En Barranquilla y al menos seis municipios del Atlántico la criminalidad, pero sobre todo la vergonzosa corrupción de los funcionarios públicos aparecen detrás del alarmante despojo de predios. A este contubernio ilegal, cada vez más extendido, debido al amparo cómplice que se proporcionan estructuras armadas y servidores oficiales, se le debe poner freno cuanto antes. Es hora de que la institucionalidad salga en defensa de los legítimos propietarios de centenares de terrenos robados por una caterva de sinvergüenzas que hoy goza de absoluta impunidad y sigue, tan campante, haciendo de las suyas.

Luego de la audiencia pública, celebrada en Barranquilla con afectados y autoridades locales, la intervención de la procuradora General de la Nación, Margarita Cabello, podría marcar el punto de inflexión que demandan las víctimas del robo sistemático de tierras en el departamento, en particular en su capital, Puerto Colombia, Juan de Acosta, Tubará, Malambo, Galapa y Soledad.

Como tantas personas que han resultado perjudicadas en esos territorios, las víctimas de otras regiones del país –que viajaron desde Bogotá o Medellín para asistir al encuentro– exigen ética, honestidad y rectitud de lo público frente a la voracidad de un fenómeno delincuencial en toda regla, producto del enquistamiento de la perversa cultura del ‘dinero fácil’ en la sociedad.

Queda claro que estas mafias apelan a todo tipo de artimañas ejecutadas por un ejército de militantes en sus elaboradas redes de corrupción. Lo hacen así para blindar sus irregularidades y de paso evitar que sus andamiajes ilícitos puedan ser desmontados con facilidad. Los directamente afectados acusan, en algunos casos con nombres propios, a policías, personeros, funcionarios de la Oficina de Registro de Instrumentos públicos, notarios y curadores, así como a fiscales, jueces y abogados, además de inspectores de policía, secretarios de gobierno y alcaldes. Más temprano que tarde deberán responder por sus actos indignos.

La sospechosa inercia en la que permanecen incontables denuncias por este delito, amontonadas en los vetustos anaqueles de inspecciones de policía, juzgados y otras dependencias oficiales, revela que la podredumbre alrededor de la ocupación ilegal de predios alcanza límites inimaginables. No es extraño, pues, concluir que se requiere toda la capacidad de las instituciones para combatir los peores males que corrompen al Estado. Paradójico, pero cierto. Si no se procuran salidas a lo que está sucediendo con el despojo de tierras, los ciudadanos seguirán quedándose al borde del abismo devorador de la ilicitud.

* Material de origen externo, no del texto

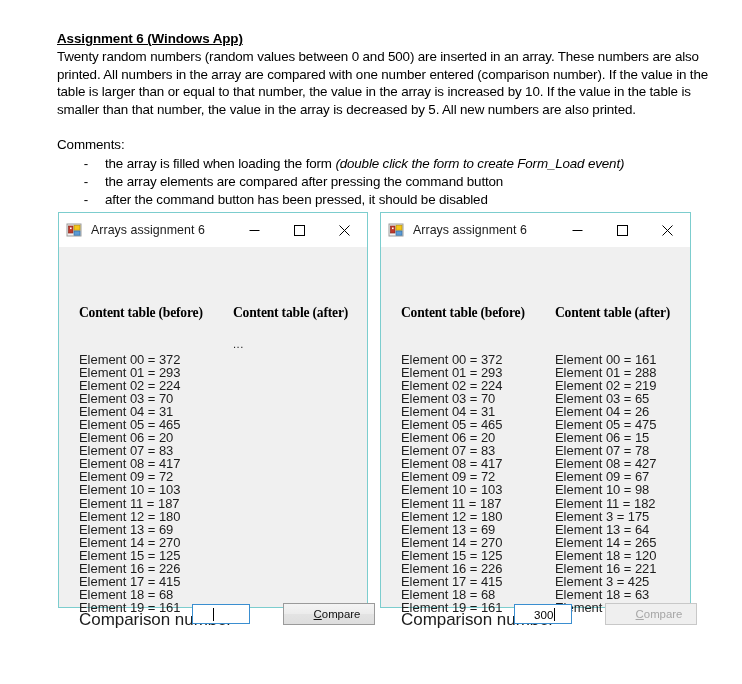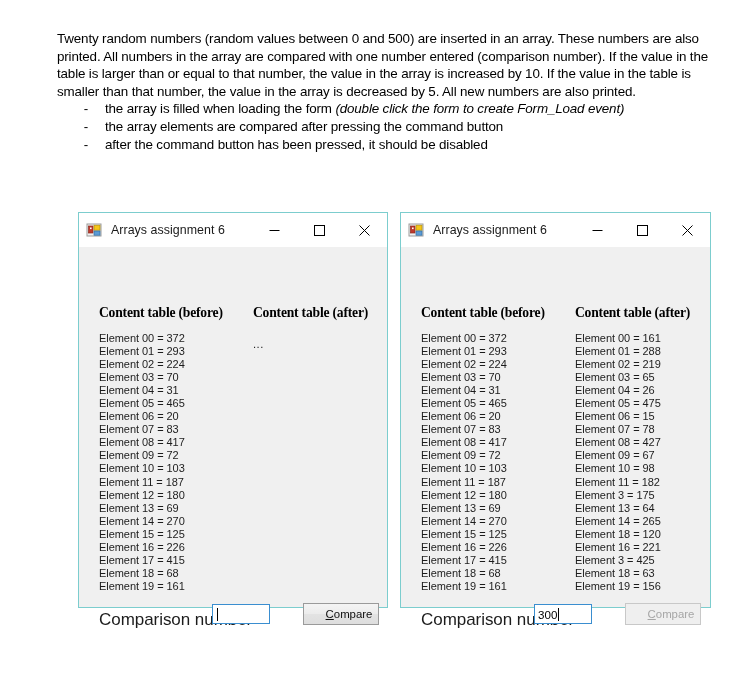--- a/index.html
+++ b/index.html
@@ -229,6 +229,7 @@
 <div class="clipped-line"></div>
 
 <div class="doc">
+  <h1 class="doc-title">Assignment 6 (Windows App)</h1>
   <p class="doc-para">Twenty random numbers (random values between 0 and 500) are inserted in an array. These numbers are also printed. All numbers in the array are compared with one number entered (comparison number). If the value in the table is larger than or equal to that number, the value in the array is increased by 10. If the value in the table is smaller than that number, the value in the array is decreased by 5. All new numbers are also printed.</p>
 
   <ul class="bullets">

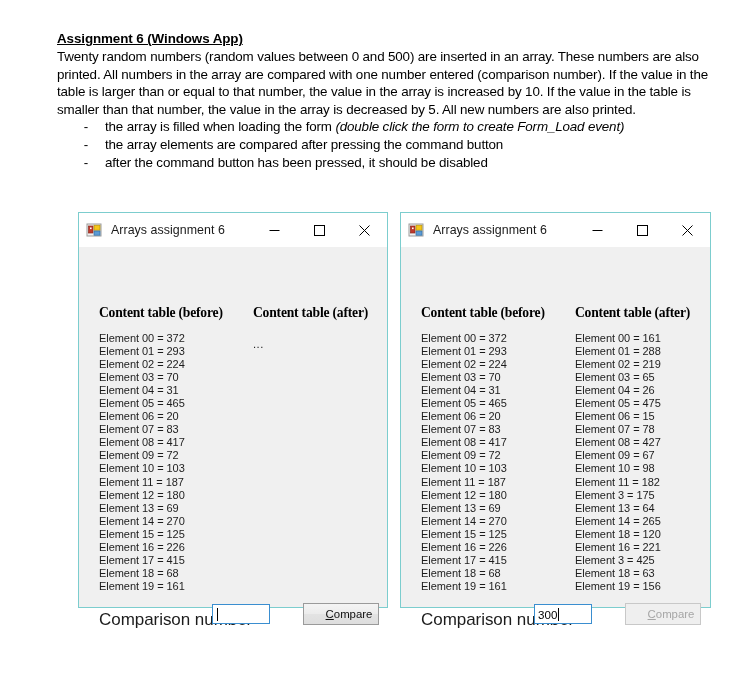--- a/index.html
+++ b/index.html
@@ -232,6 +232,7 @@
   <h1 class="doc-title">Assignment 6 (Windows App)</h1>
   <p class="doc-para">Twenty random numbers (random values between 0 and 500) are inserted in an array. These numbers are also printed. All numbers in the array are compared with one number entered (comparison number). If the value in the table is larger than or equal to that number, the value in the array is increased by 10. If the value in the table is smaller than that number, the value in the array is decreased by 5. All new numbers are also printed.</p>
 
+  <div class="comments-label">Comments:</div>
   <ul class="bullets">
     <li class="bullet-row">
       <span class="bullet-dash">-</span>

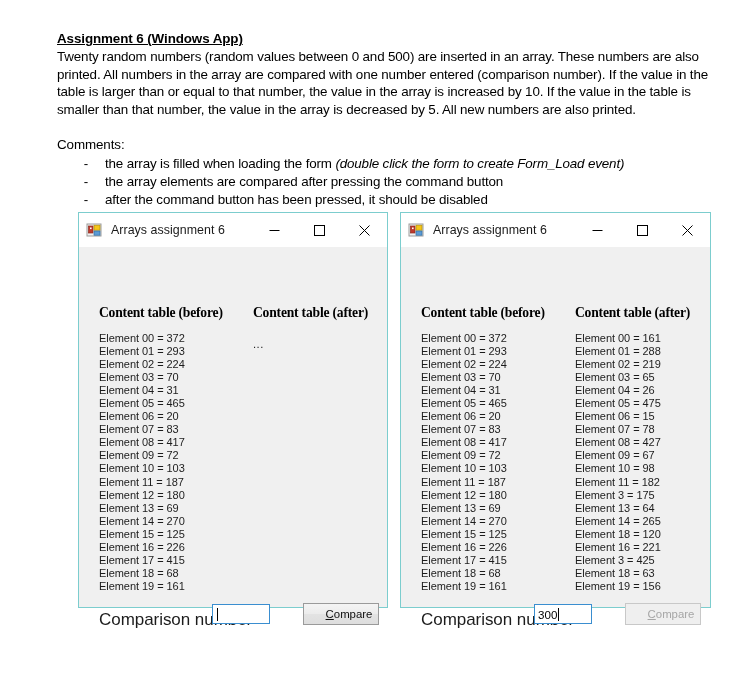--- a/index.html
+++ b/index.html
@@ -84,7 +84,6 @@
     background: #f0f0f0;
     border: 1px solid #7ccdce;
     box-sizing: border-box;
-    margin-left: 20px;
   }
   #window-1 { left: 58px;  top: 212px; width: 310px; height: 396px; }
   #window-2 { left: 380px; top: 212px; width: 311px; height: 396px; }

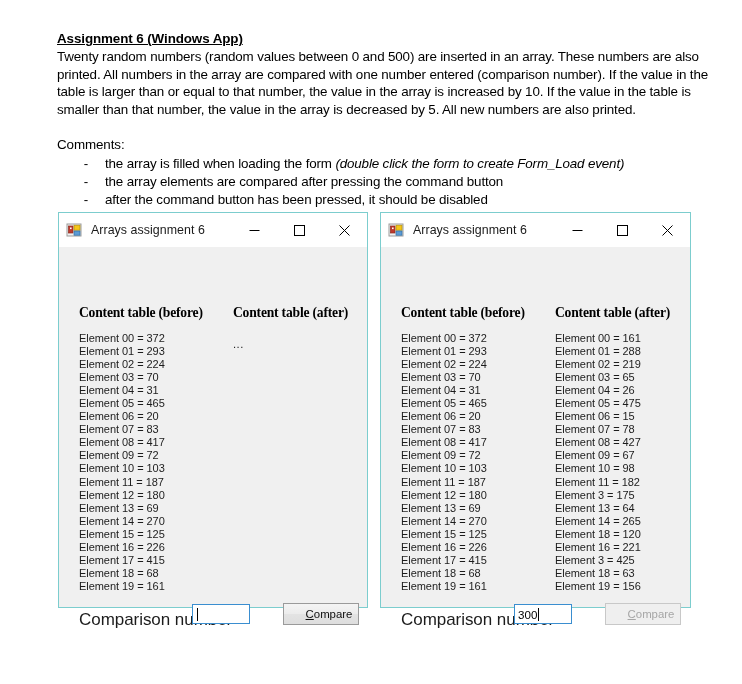--- a/index.html
+++ b/index.html
@@ -146,8 +146,8 @@
 
   .list {
     position: absolute;
-    top: 85px;
-    font-size: 11px;
+    top: 106px;
+    font-size: 13px;
     line-height: 13.05px;
     color: #1c1c1c;
     white-space: nowrap;

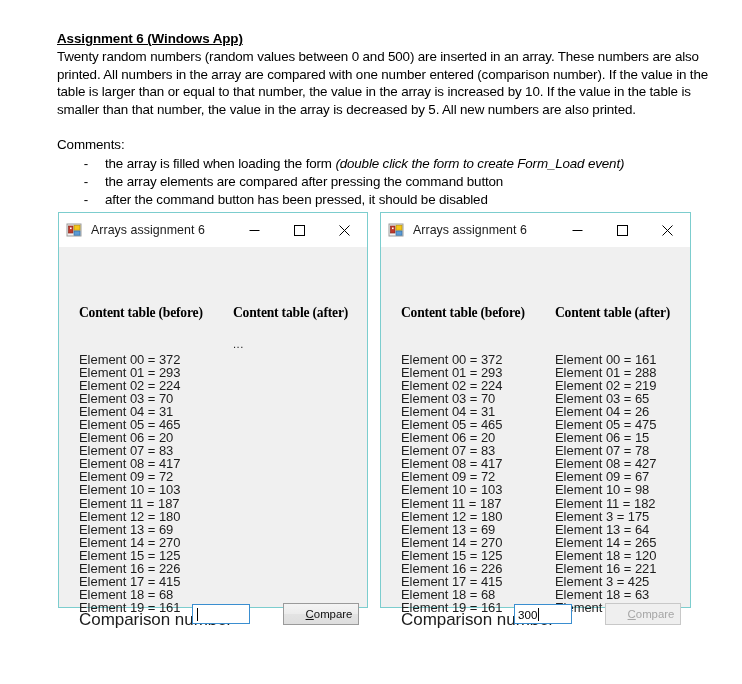--- a/index.html
+++ b/index.html
@@ -203,7 +203,7 @@
     position: absolute;
     left: 224px;
     top: 356px;
-    width: 76px;
+    width: 92px;
     height: 22px;
     box-sizing: border-box;
     border: 1px solid #9a9a9a;

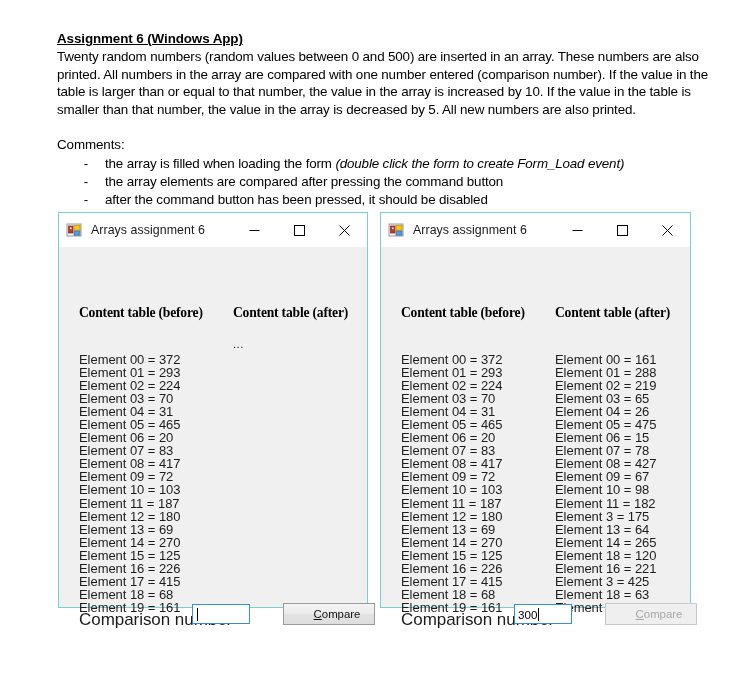--- a/index.html
+++ b/index.html
@@ -189,7 +189,7 @@
     align-items: center;
     font-size: 11.6px;
     color: #000000;
-    padding-left: 3px;
+    padding-left: 19px;
     overflow: hidden;
   }
   .caret {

Insistir en desconocer las graves infracciones a la ley, oprobiosamente descaradas que atentan contra el bienestar de las personas, no es otra cosa que la expresión del desprecio infinito mostrado por ciertos servidores públicos en su actuar cotidiano. Una obscenidad moral que distancia a los ciudadanos de la institucionalidad y erosiona su confianza en quienes, en vez de respetar sus derechos y libertades fundamentales –como es su compromiso ético– los pisotean.

Obtener mínimas garantías de justicia no puede seguir siendo una ficción para las víctimas de las estrategias depredadoras de poderosos grupos económicos, organizaciones criminales y delincuentes de cuello blanco. Se necesitan determinaciones tan efectivas como urgentes. Desmantelar los arraigados carteles de la ocupación de tierras en el Atlántico tiene que convertirse en una prioridad de todas las ramas del poder público e involucrar a las altas autoridades y organismos de control, para articular esfuerzos contra este descomunal monstruo invasor, saqueador y asesino.

Solucionar, de manera definitiva, este problema tan lesivo para la dignidad de las personas podría allanar el camino para que muchas de ellas recuperen sus tierras y a la vez se restablezca el derecho a la propiedad, perdido en ciertas zonas del Atlántico. Pero sobre todo, contribuiría a que se cierre, en parte, la brecha de desconfianza entre los ciudadanos y sus instituciones por la rampante corrupción que privilegia lo arbitrario, ilícito e injusto por encima de todo valor humano.